In order to create these structures, roles and organizational models and identity, CPC worked with two consultants in 2015 and 2016; Marquez Rhyne formerly of Highlander Center and Kate Shapiro of Southerners on New Ground (SONG).
Our work with Marquez was focused on creating a practice of co-learning with other movement building organizations across the South, which resulted in carrying out interviews with Nikki Brown from Spirit House and Kate Shapiro from SONG, and weaving what we learned from those interviews into our process. During a two day staff retreat Marquez focused on evaluating staff and decision making structures of CPC in order to be intentional about not replicating oppressive systems and dynamics.
Through our work with Marquez we recognized that we were operating under the false assumption that CPC staff shared vision and analysis on leadership, power (both implicit and explicit), language justice, and racial equity. We learned that without addressing the gaps in our analyses we would continue to replicate and reinforce the systems of oppression that we seek to transform.
Marquez recommended that we first needed to engage in a process to establish shared language and analysis. It required exploration of our multiple identities, our access to privilege and power and the ways in which we experience oppression and superiority (ie, immigration status, language, gender, race, class, ability, etc), and to deepen our analyses individually and collectively while strengthening our relationships through honest and open dialogue.
Following this analysis and trust building process, as per Marquez’s second recommendation, we revised our mission, vision, values and organizational strategies to reflect more accurately who we had become as an organization.

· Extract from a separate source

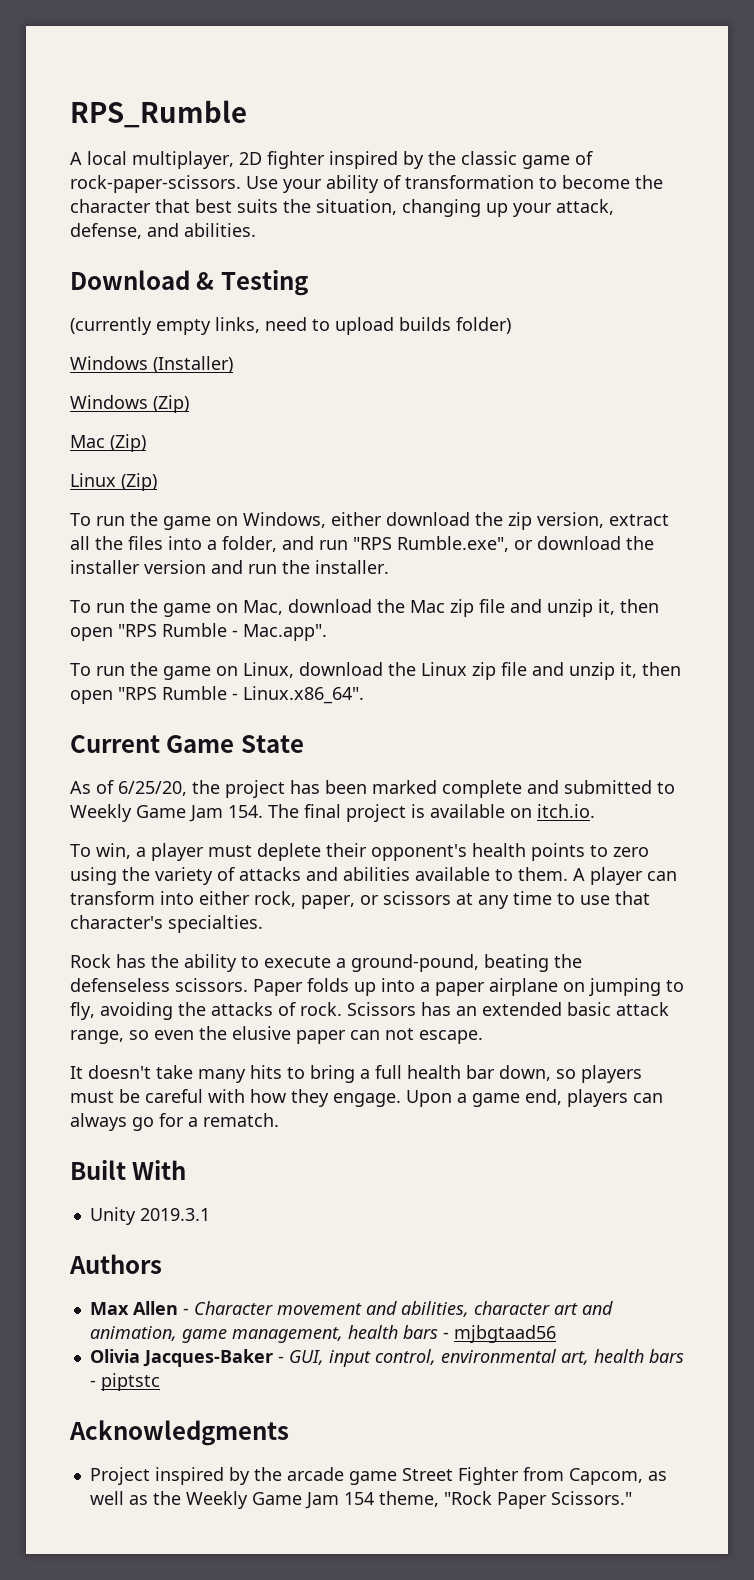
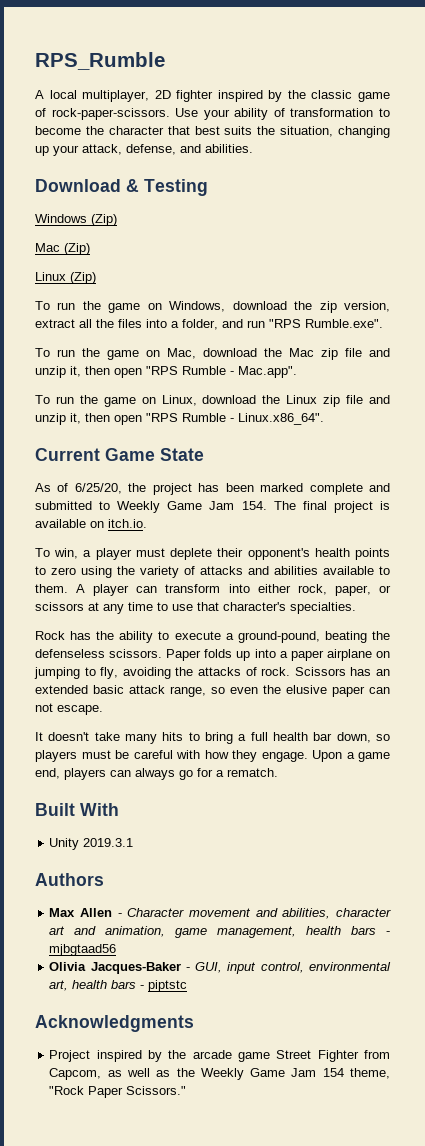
[70,317,511,335] [70,356,233,373] // (currently empty links, need to upload builds folder) // Windows (Installer) -> (208, 187) none
[331,512,382,526] either -> (226, 306) none
[397,536,654,552] [70,560,389,574] Rumble.exe", or download the installer version and run the installer. -> [305,319,383,328] Rumble.exe".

In preparation for working with our second consultant, Kate Shapiro, Full Circle conducted an evaluation of staff structures. We knew that in order to widen our structure to allow for non-staff community members to make decisions within CPC, our staff structures needed to be clear and healthy first. Below are necessary elements in order for our circular structure to function as an effective model for movement building that emerged from this evaluation:
- Meeting regularly to plan, strategize and evaluate, providing connection as an antidote to isolation
- Collaboration built on a foundation of love, respect and communication
- Prioritizing healing practices
- Creativity and imagination matched with discipline, accountability and commitment
- Intentionality and flexibility
- Trust in decision makers coupled with clarity on who makes what decisions, why, and processes for accountability
- A culture of leadership as stewardship, with transparency and dialogue around decision making
- Specialized and focused roles, with flexibility to transform and grow in service of the work
- Clear processes and practices to manage conflict between staff
- Sustainability to be created by all staff, not held on shoulders of few
- Honest communication about staff’s commitment towards the organization, in order to push for major shifts within the organization, staff must commit to seeing it through
With this evaluation in mind, Kate Shapiro facilitated a day long CPC staff retreat that focused on our decision making processes, the power and responsibilities associated with different CPC staff roles, and analyzing what the moment in WNC was calling for in terms of building leadership in our communities and movement. The goal of our work with Kate was to have more clarity on organizational structure as it relates to community leadership, to identify key gaps and needs for roles in the organization, and to have clarity on agreements concerning staff decision making.
At this retreat we also decided to create a membership structure, and determined that the board’s role in 2017 would be to create that structure.
The impact of this learning process, including the opportunity to co-learn through interviewing movement partners, has been completely transformational for CPC. We hope that our learnings are meaningful to other organizers, builders, strategists, and change makers as well.